Records from a collection
_ _ _ _ _ _ _
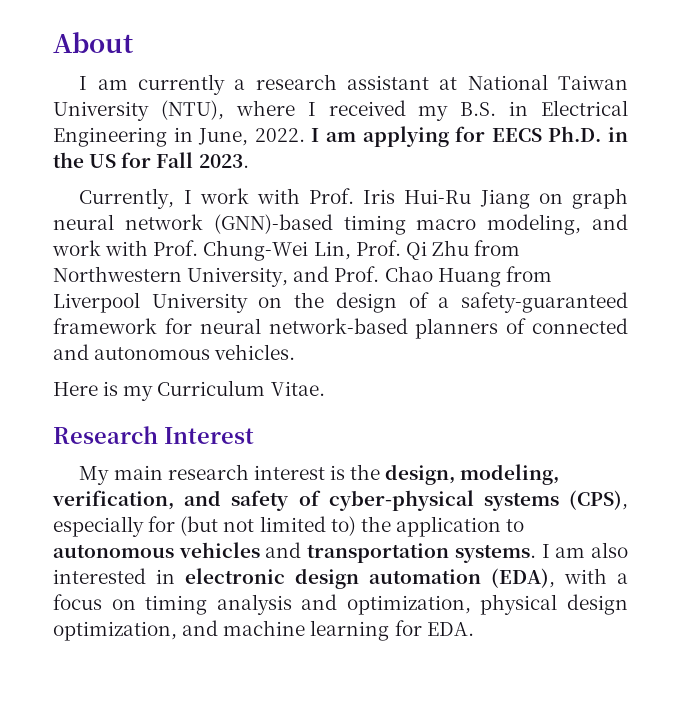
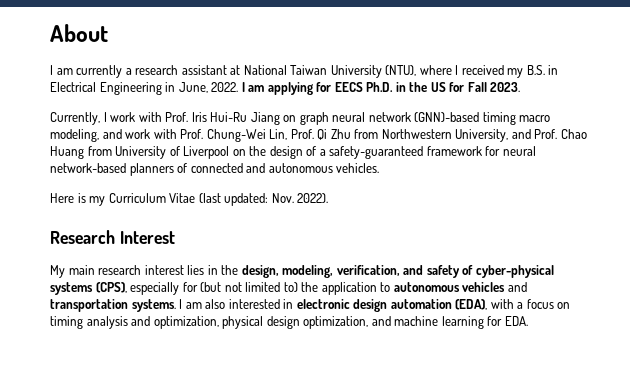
[53,292,248,313] Liverpool University -> [115,146,230,159] University of Liverpool
[270,381,325,396] Vitae. -> [169,193,329,206] Vitae (last updated: Nov. 2022).
[329,465,345,480] is -> [187,265,218,275] lies in

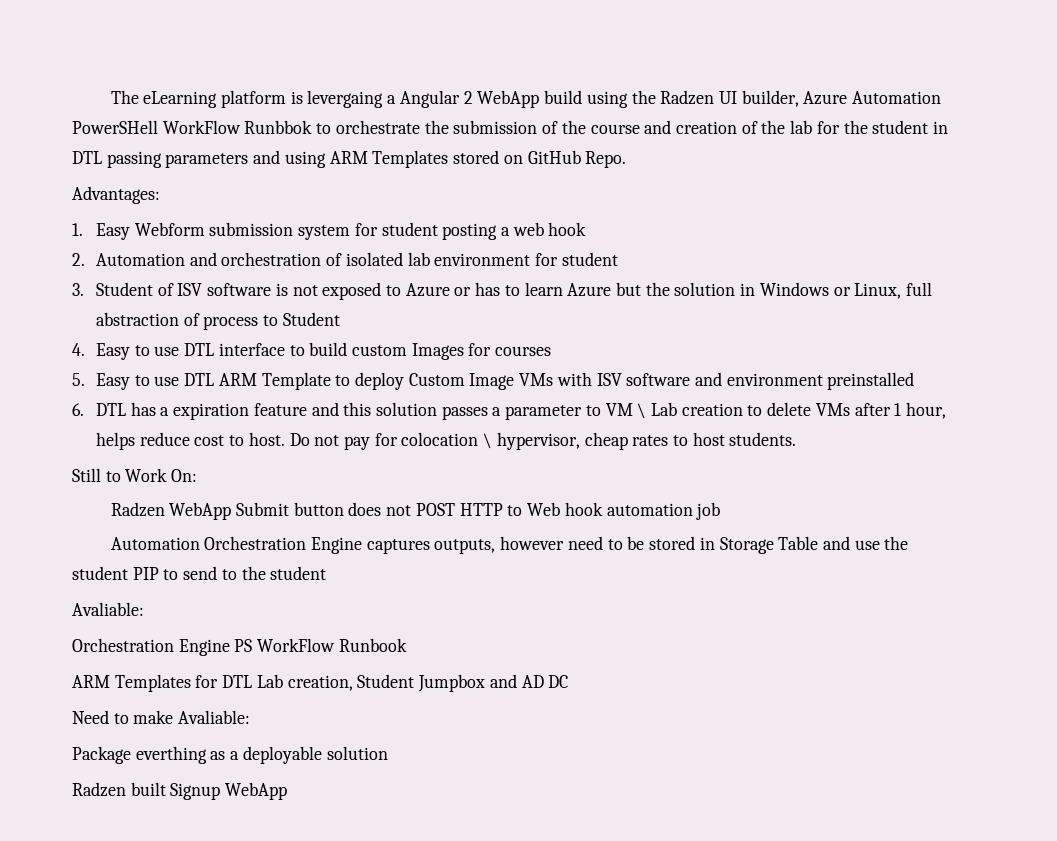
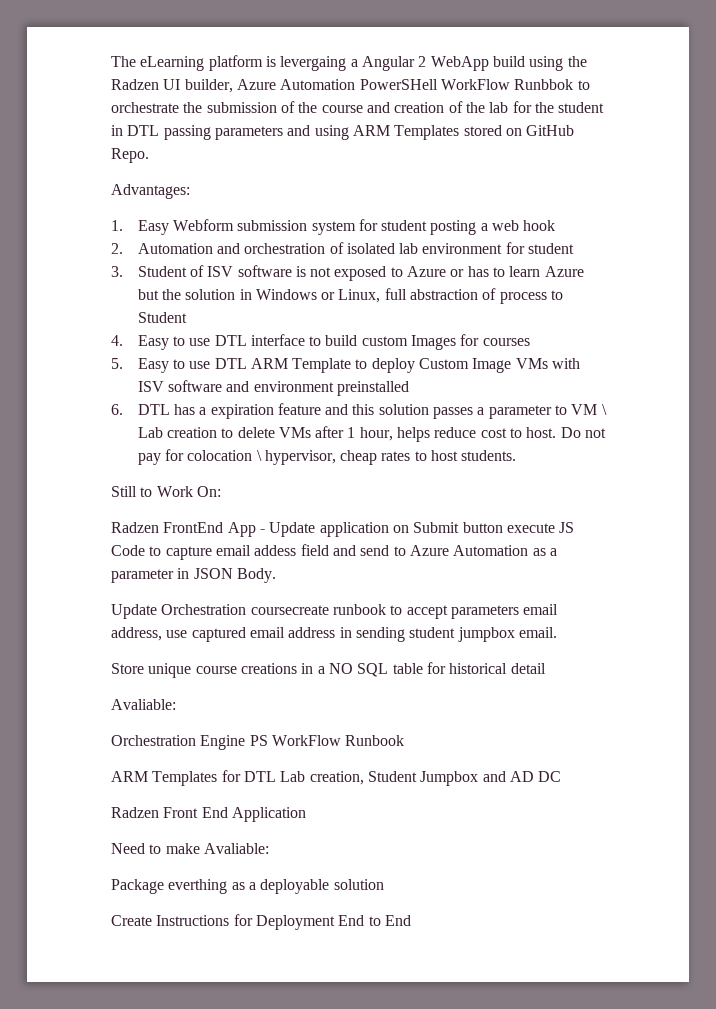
[169,502,721,520] [110,536,909,554] [72,566,327,580] WebApp Submit button does not POST HTTP to Web hook automation job // Automation Orchestration Engine captures outputs, however need to be stored in Storage Table and use the student PIP to send to the student -> [163,522,575,537] [111,544,557,560] [111,568,276,583] [111,604,559,619] [111,627,557,642] [111,662,546,678] FrontEnd App - Update application on Submit button execute JS Code to capture email addess field and send to Azure Automation as a parameter in JSON Body. // Update Orchestration coursecreate runbook to accept parameters email address, use captured email address in sending student jumpbox email. // Store unique course creations in a NO SQL table for historical detail
(569, 681) none -> [111,807,306,822] // Radzen Front End Application
[72,782,288,800] Radzen built Signup WebApp -> [111,914,411,930] Create Instructions for Deployment End to End

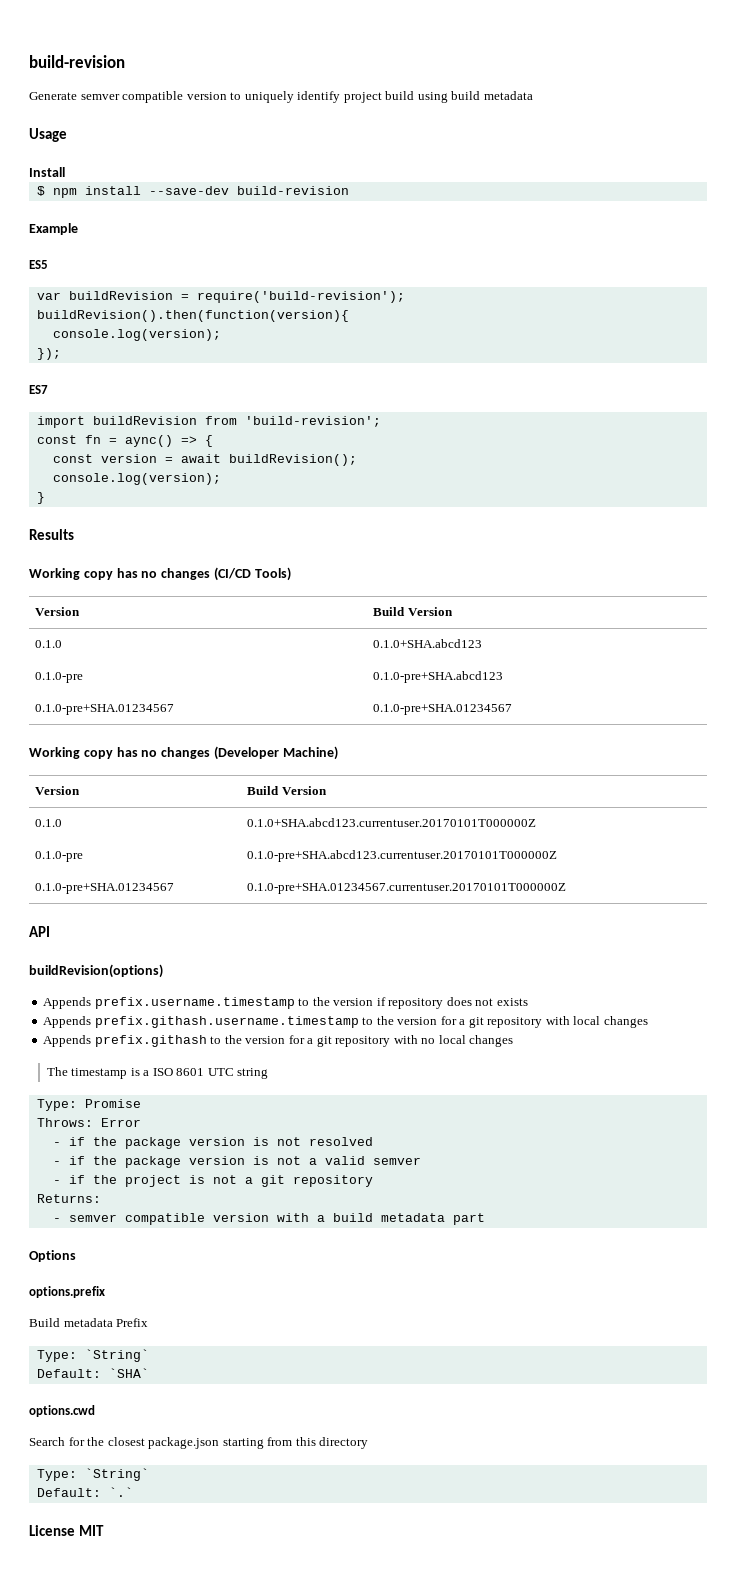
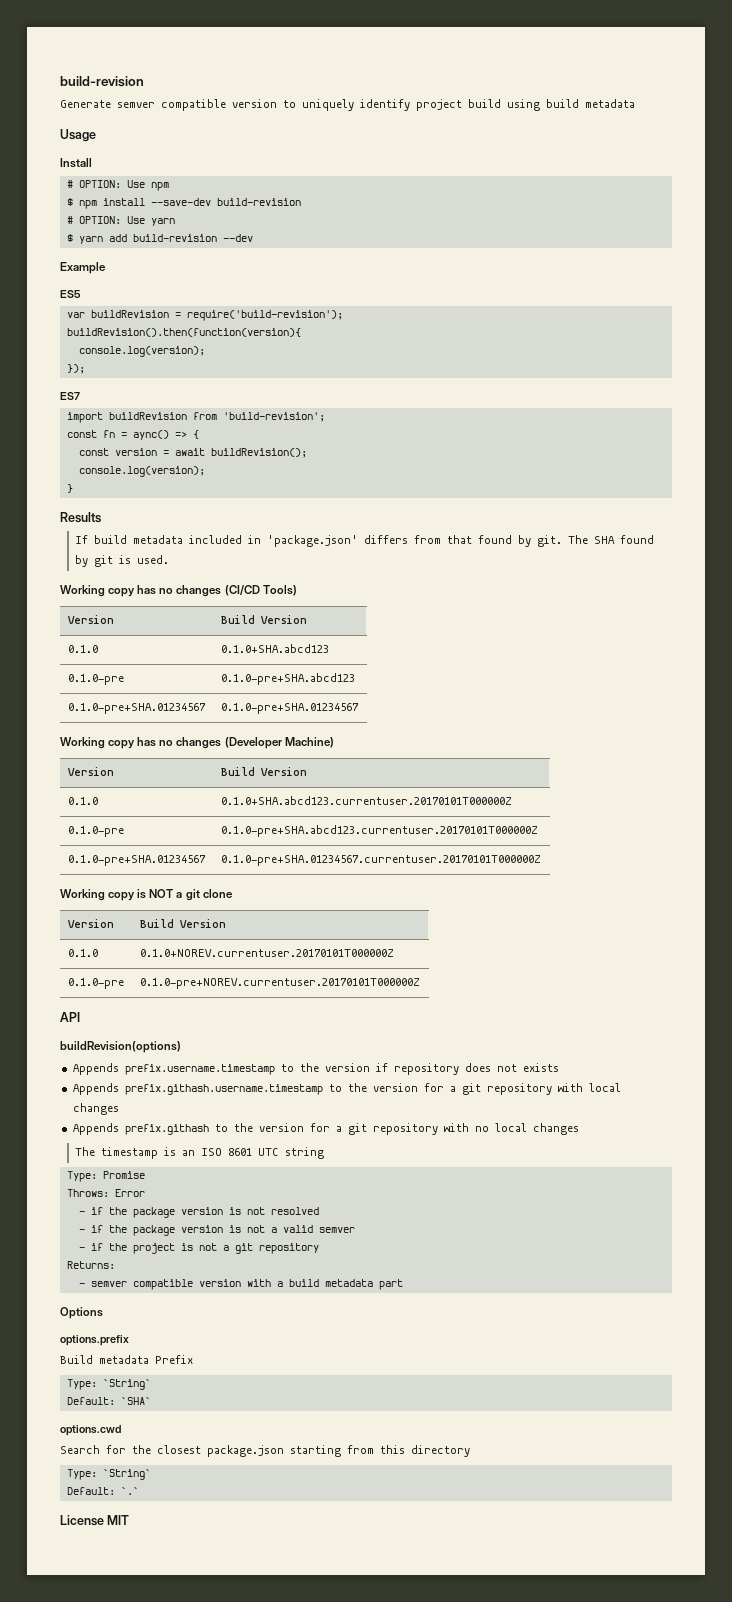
(65, 172) none -> [66,180,169,191] // # OPTION: Use npm
(349, 190) none -> [66,216,175,226] [66,234,253,244] // # OPTION: Use yarn // $ yarn add build-revision --dev
(74, 534) none -> [75,535,655,547] [75,555,170,567] // If build metadata included in 'package.json' differs from that found by git. The SHA found by git is used.
(567, 888) none -> [60,889,233,901] [67,919,114,928] [139,919,226,928] [67,949,98,957] [139,949,394,957] [67,978,124,989] [139,978,420,989] // Working copy is NOT a git clone // Version | Build Version // 0.1.0 | 0.1.0+NOREV.currentuser.20170101T000000Z // 0.1.0-pre | 0.1.0-pre+NOREV.currentuser.20170101T000000Z
[143,1070,150,1076] a -> [182,1150,196,1156] an

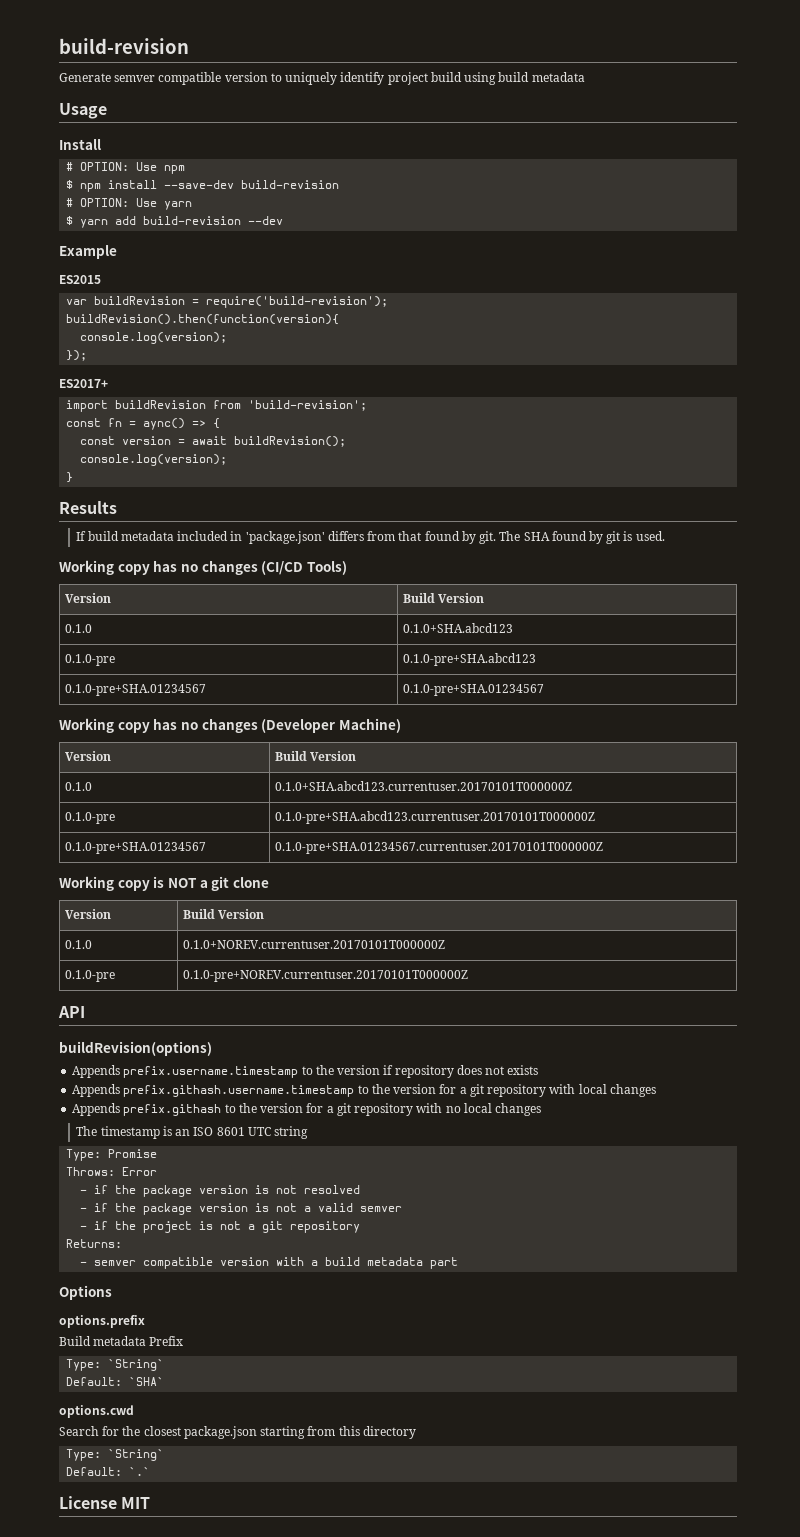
[60,290,81,298] ES5 -> [59,275,101,284] ES2015
[60,392,80,400] ES7 -> [59,379,108,388] ES2017+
_ _ _ _ _ _ _
| Task item |
Set down the data above word for word, leaving every picture out.

| Output for this exercise |
[53,292,248,313] Liverpool University -> [115,146,230,159] University of Liverpool
[270,381,325,396] Vitae. -> [169,193,329,206] Vitae (last updated: Nov. 2022).
[329,465,345,480] is -> [187,265,218,275] lies in

[169,502,721,520] [110,536,909,554] [72,566,327,580] WebApp Submit button does not POST HTTP to Web hook automation job // Automation Orchestration Engine captures outputs, however need to be stored in Storage Table and use the student PIP to send to the student -> [163,522,575,537] [111,544,557,560] [111,568,276,583] [111,604,559,619] [111,627,557,642] [111,662,546,678] FrontEnd App - Update application on Submit button execute JS Code to capture email addess field and send to Azure Automation as a parameter in JSON Body. // Update Orchestration coursecreate runbook to accept parameters email address, use captured email address in sending student jumpbox email. // Store unique course creations in a NO SQL table for historical detail
(569, 681) none -> [111,807,306,822] // Radzen Front End Application
[72,782,288,800] Radzen built Signup WebApp -> [111,914,411,930] Create Instructions for Deployment End to End

(65, 172) none -> [66,180,169,191] // # OPTION: Use npm
(349, 190) none -> [66,216,175,226] [66,234,253,244] // # OPTION: Use yarn // $ yarn add build-revision --dev
(74, 534) none -> [75,535,655,547] [75,555,170,567] // If build metadata included in 'package.json' differs from that found by git. The SHA found by git is used.
(567, 888) none -> [60,889,233,901] [67,919,114,928] [139,919,226,928] [67,949,98,957] [139,949,394,957] [67,978,124,989] [139,978,420,989] // Working copy is NOT a git clone // Version | Build Version // 0.1.0 | 0.1.0+NOREV.currentuser.20170101T000000Z // 0.1.0-pre | 0.1.0-pre+NOREV.currentuser.20170101T000000Z
[143,1070,150,1076] a -> [182,1150,196,1156] an

[60,290,81,298] ES5 -> [59,275,101,284] ES2015
[60,392,80,400] ES7 -> [59,379,108,388] ES2017+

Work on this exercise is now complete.